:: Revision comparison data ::
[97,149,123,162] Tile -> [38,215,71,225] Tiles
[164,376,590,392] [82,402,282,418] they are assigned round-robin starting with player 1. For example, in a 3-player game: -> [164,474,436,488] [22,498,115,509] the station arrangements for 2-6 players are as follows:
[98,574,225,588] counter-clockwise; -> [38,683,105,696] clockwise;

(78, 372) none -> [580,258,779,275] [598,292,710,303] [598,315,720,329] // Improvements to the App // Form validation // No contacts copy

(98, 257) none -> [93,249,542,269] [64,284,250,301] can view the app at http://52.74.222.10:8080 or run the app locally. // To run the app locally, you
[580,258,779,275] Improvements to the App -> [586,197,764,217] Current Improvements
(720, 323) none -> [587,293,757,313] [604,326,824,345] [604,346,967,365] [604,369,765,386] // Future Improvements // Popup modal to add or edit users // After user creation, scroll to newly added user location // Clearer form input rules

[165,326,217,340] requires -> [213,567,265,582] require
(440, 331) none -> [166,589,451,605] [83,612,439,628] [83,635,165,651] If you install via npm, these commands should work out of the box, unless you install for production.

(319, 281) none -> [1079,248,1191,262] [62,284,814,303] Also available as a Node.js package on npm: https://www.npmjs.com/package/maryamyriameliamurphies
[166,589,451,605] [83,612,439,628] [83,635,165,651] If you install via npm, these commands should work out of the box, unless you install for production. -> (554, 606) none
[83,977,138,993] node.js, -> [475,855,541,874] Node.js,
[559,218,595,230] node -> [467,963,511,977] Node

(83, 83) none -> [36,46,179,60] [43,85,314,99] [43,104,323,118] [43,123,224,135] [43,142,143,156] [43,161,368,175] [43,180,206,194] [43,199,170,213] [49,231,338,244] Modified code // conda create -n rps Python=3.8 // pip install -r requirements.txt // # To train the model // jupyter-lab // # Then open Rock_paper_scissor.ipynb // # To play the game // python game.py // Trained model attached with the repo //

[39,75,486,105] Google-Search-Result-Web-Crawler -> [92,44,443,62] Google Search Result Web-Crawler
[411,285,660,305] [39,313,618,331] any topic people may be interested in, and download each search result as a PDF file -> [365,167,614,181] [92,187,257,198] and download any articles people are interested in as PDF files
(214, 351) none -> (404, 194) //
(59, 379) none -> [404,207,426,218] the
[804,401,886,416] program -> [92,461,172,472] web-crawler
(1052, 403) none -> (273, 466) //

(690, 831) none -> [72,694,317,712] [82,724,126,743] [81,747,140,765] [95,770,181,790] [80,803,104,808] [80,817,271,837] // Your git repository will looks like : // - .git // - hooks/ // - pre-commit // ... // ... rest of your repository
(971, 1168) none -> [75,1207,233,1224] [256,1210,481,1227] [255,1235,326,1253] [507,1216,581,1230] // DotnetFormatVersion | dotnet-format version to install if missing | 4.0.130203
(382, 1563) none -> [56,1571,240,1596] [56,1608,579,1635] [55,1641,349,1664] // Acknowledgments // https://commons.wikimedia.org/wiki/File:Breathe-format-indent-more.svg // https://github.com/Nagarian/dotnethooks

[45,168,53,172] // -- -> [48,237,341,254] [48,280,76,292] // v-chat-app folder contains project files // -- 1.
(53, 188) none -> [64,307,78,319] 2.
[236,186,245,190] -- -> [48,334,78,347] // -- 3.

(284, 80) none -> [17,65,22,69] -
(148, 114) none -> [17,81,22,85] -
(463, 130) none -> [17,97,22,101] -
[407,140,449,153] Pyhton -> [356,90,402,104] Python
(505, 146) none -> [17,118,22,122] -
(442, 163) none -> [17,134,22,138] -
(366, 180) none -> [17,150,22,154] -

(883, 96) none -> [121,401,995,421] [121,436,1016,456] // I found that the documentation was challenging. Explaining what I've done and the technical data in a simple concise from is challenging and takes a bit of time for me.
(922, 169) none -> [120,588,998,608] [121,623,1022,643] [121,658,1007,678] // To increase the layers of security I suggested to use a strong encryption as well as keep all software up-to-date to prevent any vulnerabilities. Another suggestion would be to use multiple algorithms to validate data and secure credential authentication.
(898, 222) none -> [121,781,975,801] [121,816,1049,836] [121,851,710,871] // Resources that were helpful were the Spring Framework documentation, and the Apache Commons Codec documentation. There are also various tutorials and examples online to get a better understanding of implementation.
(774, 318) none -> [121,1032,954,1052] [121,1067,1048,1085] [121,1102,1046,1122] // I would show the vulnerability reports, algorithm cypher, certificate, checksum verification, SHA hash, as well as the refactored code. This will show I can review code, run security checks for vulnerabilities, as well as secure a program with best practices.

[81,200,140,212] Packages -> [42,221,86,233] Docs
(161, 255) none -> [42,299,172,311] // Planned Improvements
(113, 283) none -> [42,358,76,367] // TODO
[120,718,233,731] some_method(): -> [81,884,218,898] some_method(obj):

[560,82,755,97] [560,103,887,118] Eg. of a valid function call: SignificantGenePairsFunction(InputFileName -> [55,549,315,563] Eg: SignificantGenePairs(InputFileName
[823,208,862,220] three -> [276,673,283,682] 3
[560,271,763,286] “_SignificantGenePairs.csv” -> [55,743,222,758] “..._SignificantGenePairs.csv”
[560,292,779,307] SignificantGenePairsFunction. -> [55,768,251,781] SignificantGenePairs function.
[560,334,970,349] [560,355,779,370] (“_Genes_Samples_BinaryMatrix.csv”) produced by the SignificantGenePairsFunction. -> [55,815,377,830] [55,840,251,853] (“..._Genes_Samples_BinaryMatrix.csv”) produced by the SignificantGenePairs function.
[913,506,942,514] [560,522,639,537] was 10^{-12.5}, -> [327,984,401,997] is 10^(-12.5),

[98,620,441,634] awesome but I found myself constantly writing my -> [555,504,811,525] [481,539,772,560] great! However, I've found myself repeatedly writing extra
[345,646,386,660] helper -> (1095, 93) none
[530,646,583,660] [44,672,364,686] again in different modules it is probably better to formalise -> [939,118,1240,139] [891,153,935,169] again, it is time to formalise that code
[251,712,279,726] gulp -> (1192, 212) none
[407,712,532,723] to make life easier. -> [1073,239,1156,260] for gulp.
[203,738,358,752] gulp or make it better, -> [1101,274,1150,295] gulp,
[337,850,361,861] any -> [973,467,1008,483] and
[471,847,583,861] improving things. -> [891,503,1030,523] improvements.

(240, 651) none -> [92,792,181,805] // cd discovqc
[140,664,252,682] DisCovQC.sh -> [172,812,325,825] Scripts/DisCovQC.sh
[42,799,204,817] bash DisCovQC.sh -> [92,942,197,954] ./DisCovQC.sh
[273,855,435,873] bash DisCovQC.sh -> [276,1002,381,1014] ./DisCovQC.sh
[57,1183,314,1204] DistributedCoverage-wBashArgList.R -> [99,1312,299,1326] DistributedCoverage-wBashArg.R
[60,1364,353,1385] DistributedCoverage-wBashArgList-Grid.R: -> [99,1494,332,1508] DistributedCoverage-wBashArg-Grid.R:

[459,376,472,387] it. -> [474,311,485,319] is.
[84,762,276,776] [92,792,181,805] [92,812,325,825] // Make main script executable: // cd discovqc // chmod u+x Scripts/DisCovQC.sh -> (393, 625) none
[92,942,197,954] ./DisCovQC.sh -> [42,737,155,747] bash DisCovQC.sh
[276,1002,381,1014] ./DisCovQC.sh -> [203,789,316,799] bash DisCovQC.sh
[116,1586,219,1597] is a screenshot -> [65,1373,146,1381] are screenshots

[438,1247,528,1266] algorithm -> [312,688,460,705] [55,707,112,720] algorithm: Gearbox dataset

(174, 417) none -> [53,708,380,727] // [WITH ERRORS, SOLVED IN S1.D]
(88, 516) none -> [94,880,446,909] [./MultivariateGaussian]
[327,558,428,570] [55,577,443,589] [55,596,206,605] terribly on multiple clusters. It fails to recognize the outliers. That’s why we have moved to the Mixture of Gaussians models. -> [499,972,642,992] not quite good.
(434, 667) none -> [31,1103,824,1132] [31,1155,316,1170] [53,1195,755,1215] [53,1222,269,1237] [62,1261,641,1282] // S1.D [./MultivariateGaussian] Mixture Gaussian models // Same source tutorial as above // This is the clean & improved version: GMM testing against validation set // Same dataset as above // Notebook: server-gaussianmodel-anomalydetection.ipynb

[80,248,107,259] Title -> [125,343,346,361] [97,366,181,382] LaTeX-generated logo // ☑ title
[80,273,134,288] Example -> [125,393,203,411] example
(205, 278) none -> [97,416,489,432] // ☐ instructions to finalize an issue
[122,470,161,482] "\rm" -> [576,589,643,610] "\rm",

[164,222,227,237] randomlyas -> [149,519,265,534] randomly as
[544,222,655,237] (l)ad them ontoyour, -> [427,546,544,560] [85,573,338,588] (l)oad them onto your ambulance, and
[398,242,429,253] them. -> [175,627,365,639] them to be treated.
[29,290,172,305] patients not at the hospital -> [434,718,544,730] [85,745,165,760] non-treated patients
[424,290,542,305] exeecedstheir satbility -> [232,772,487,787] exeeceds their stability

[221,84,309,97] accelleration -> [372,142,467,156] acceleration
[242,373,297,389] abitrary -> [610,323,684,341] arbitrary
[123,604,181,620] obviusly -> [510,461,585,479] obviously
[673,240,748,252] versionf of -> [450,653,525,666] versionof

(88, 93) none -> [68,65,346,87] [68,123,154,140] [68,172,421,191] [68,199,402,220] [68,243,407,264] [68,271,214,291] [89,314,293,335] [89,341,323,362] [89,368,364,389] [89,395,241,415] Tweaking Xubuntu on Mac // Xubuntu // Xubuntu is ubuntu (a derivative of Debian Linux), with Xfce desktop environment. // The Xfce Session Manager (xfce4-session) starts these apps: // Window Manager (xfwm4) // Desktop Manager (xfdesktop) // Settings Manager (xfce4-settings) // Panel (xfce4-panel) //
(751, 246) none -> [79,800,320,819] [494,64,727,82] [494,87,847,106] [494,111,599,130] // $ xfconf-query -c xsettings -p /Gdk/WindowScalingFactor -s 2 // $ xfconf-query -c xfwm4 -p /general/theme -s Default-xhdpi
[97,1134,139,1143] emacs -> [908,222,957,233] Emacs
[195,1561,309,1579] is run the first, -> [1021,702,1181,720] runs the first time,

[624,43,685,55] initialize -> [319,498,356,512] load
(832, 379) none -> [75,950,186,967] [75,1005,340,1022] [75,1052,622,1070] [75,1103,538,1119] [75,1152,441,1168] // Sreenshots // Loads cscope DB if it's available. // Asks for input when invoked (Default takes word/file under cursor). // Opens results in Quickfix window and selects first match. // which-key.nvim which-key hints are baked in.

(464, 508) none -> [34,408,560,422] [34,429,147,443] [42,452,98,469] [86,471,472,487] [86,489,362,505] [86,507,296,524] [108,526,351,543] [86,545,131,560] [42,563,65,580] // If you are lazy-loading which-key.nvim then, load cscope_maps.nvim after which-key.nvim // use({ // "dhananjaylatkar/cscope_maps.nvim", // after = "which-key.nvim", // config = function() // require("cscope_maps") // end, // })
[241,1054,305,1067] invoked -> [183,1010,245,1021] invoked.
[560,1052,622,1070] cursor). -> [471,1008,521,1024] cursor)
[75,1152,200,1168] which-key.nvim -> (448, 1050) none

:: Exercise description ::
In the entries above, please find the line with "[276,1002,381,1014] ./DisCovQC.sh ->" and the line with "(174, 417) none", then write out exactly those two lines and every line between them, and nothing more.

:: Exercise solution ::
[276,1002,381,1014] ./DisCovQC.sh -> [203,789,316,799] bash DisCovQC.sh
[116,1586,219,1597] is a screenshot -> [65,1373,146,1381] are screenshots

[438,1247,528,1266] algorithm -> [312,688,460,705] [55,707,112,720] algorithm: Gearbox dataset

(174, 417) none -> [53,708,380,727] // [WITH ERRORS, SOLVED IN S1.D]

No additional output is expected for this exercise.